A Pianura il murales dedicato a Gigi e Paolo

gigi e paoloFurono uccisi 18 anni fa dal “sistema” per sbaglio, perché scambiati per sentinelle della camorra. Era la sera del 10 agosto del 2000, quando Luigi Sequino e Paolo Castaldi, poco più che ventenni, furono trucidati mentre erano fermi a chiacchierare nell’auto sotto casa, a Pianura.

Oggi, a 18 anni da quell’atroce delitto di camorra avvenuto per un terribile scambio di persona, il quartiere dedica ai due ragazzi, amici inseparabili, vittime innocenti di camorra, un bellissimo murales in via Montagna Spaccata, sulla stesso muro di quello realizzato da Jorit.

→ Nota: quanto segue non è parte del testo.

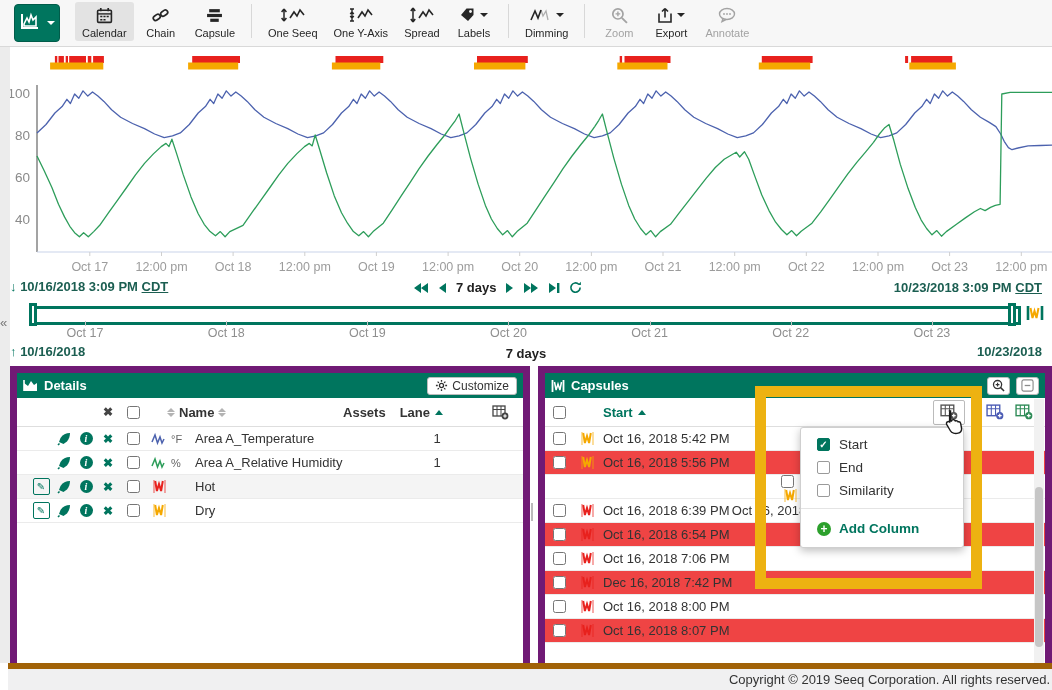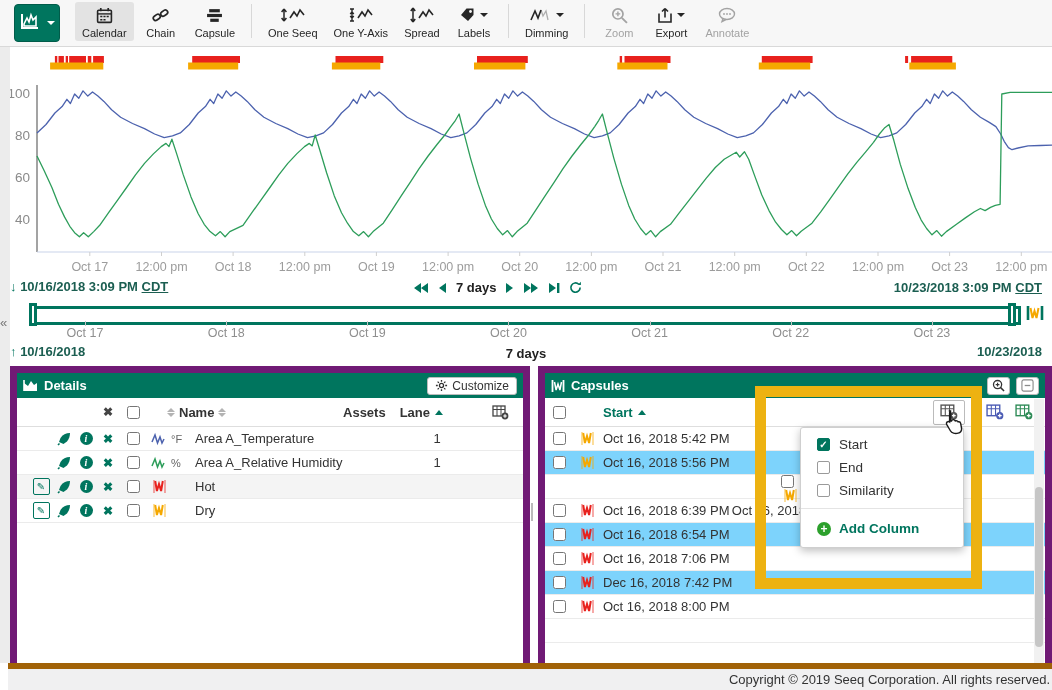"Oct 16, 2018 5:56 PM" .crow.alt { background: #7dd3fc -> #ef4444 }
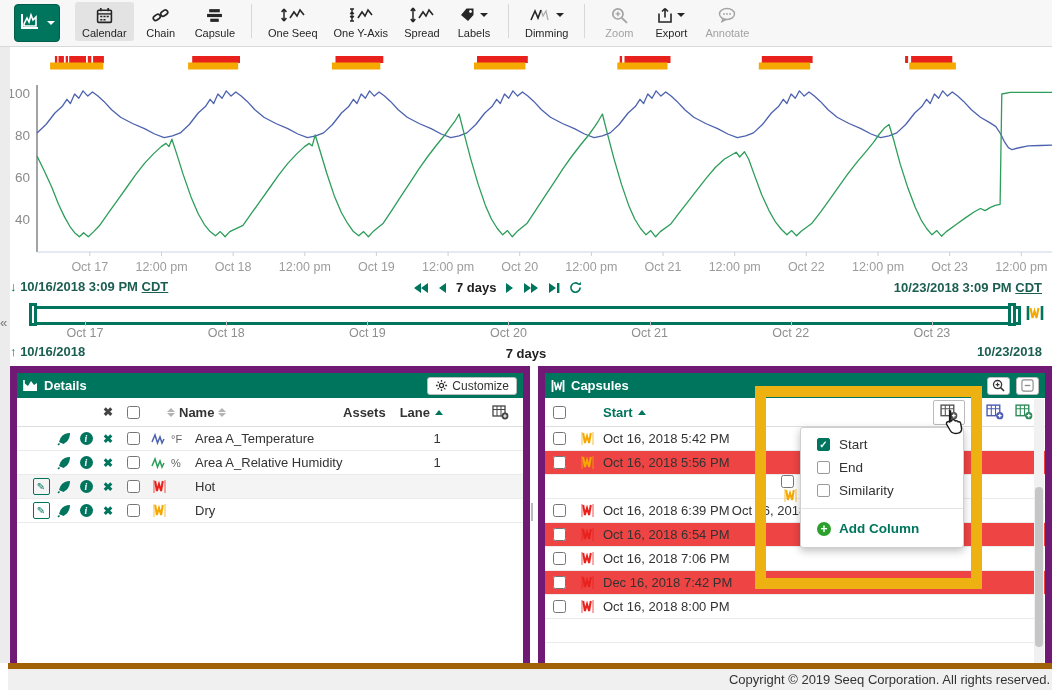"Oct 16, 2018 8:07 PM" div.crow { html: none -> <div> <span> <input> </span> <span> <svg> <path></path> <path></path> </svg> </span> <span>Oct 16, 2018 8:07 PM</span> </div> }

Per il duplice delitto, che destò scalpore e commozione profonda in città, sono stati arrestati tra dicembre 2004 e febbraio 2005 i fratelli Pasquale e Luigi Pesce (poi diventato collaboratore di giustizia) e il loro cugino Eugenio. Nel novembre del 2007 Pasquale e Eugenio Pesce sono stati condannati all’ergastolo perché riconosciuti come esecutori materiali del delitto. Il processo per Luigi Pesce, svoltosi con rito abbreviato, si è concluso invece con la condanna a 18 anni di reclusione. Grazie alle dichiarazioni di Luigi Pesce è stato poi arrestato il presunto mandante dell’agguato, Luigi Mele, all’epoca elemento di spicco del clan Pesce-Marfella.

Ai due giovani è stata intitolata la strada dove vivevano e sono stati uccisi. Mentre si stanno programmando in città le iniziative organizzate per ricordare Gigi e Paolo, come ogni anno, ora arriva il murales per mantenere vivo il ricordo di due vite spezzate dalla camorra.